User defined attributes, that is any attribute defined by UserDefinedFileAttributeView (provided that your FileSystem supports them!), are readable/writable from Java as byte arrays; if a given attribute contains text content, it is then process dependent what the encoding will be for the string in question.

Now, you are using the .{get,set}Attribute() methods, which means that you have two options to write user attributes:

  • either using a ByteBuffer like you did; or
  • using a plain byte array.

What you will read out of it however is a byte array, always.

From the javadoc link above (emphasis mine):

Where dynamic access to file attributes is required, the getAttribute method may be used to read the attribute value. The attribute value is returned as a byte array (byte[]). The setAttribute method may be used to write the value of a user-defined attribute from a buffer (as if by invoking the write method), or byte array (byte[]).

So, in your case:

  • in order to write the attribute, obtain a byte array with the requested encoding from your string:

    final Charset utf8 = StandardCharsets.UTF_8;
    final String myAttrValue = "Mémé dans les orties";
    final byte[] userAttributeValue = myAttrValue.getBytes(utf8);
    Files.setAttribute(photo, "user:tags", userAttributeValue);
    
  • in order to read the attribute, you'll need to cast the result of .getAttribute() to a byte array, and then obtain a string out of it, again using the correct encoding:

    final Charset utf8 = StandardCharsets.UTF_8;
    final byte[] userAttributeValue 
        = (byte[]) Files.readAttribute(photo, "user:tags");
    final String myAttrValue = new String(userAttributeValue, utf8);
    

A peek into the other solution, just in case...

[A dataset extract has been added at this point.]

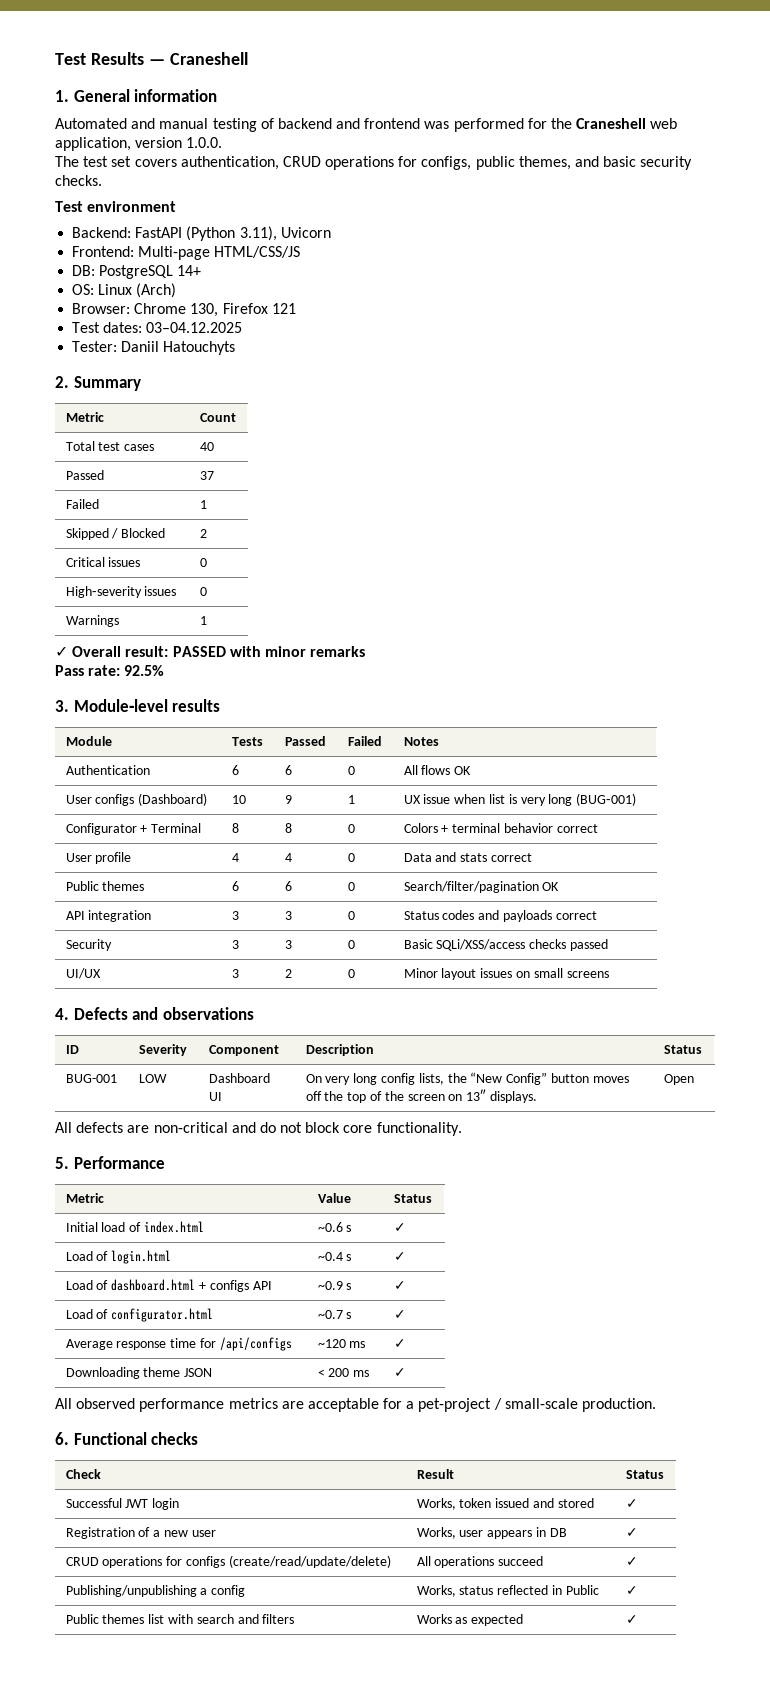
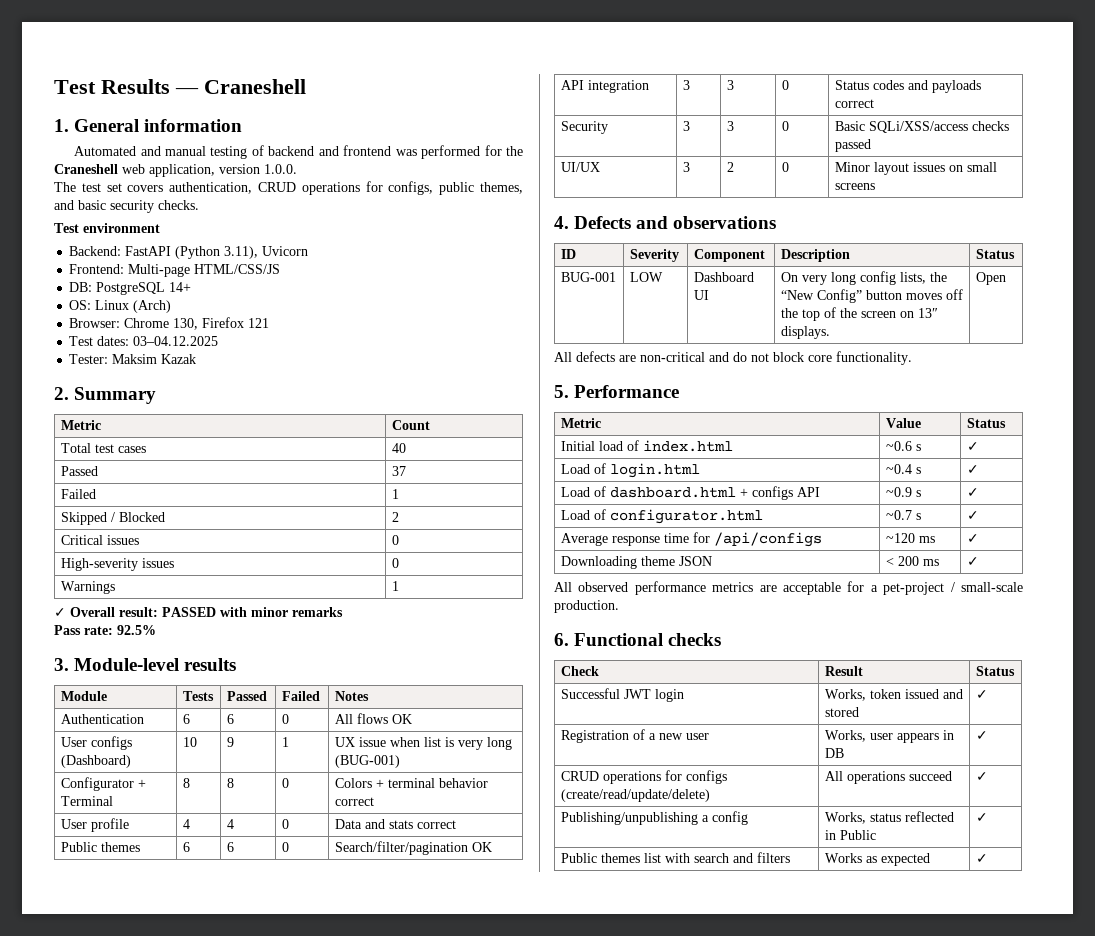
- Tester: Daniil Hatouchyts
+ Tester: Maksim Kazak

As already mentioned, what you want to deal with is a UserDefinedFileAttributeView. The Files class allows you to obtain any FileAttributeView implementation using this method:

final UserDefinedFileAttributeView view
    = Files.getFileAttributeView(photo, UserDefinedFileAttributeView.class);

Now, once you have this view at your disposal, you may read from, or write to, it.

For instance, here is how you would read your particular attribute; note that here we only use the attribute name, since the view (with name "user") is already there:

final Charset utf8 = StandardCharsets.UTF_8;
final int attrSize = view.size("tags");
final ByteBuffer buf = ByteBuffer.allocate(attrSize);
view.read("tags", buf);
return new String(buf.array(), utf8);

In order to write, you'll need to wrap the byte array into a ByteBuffer:

final Charset utf8 = StandardCharsets.UTF_8;
final int array = tagValue.getBytes(utf8);
final ByteBuffer buf = ByteBuffer.wrap(array);
view.write("tags", buf);

Like I said, it gives you more control, but is more involved.

Final note: as the name pretty much dictates, user defined attributes are user defined; a given attribute for this view may, or may not, exist. It is your responsibility to correctly handle errors if an attribute does not exist etc; the JDK offers no such thing as NoSuchAttributeException for this kind of scenario.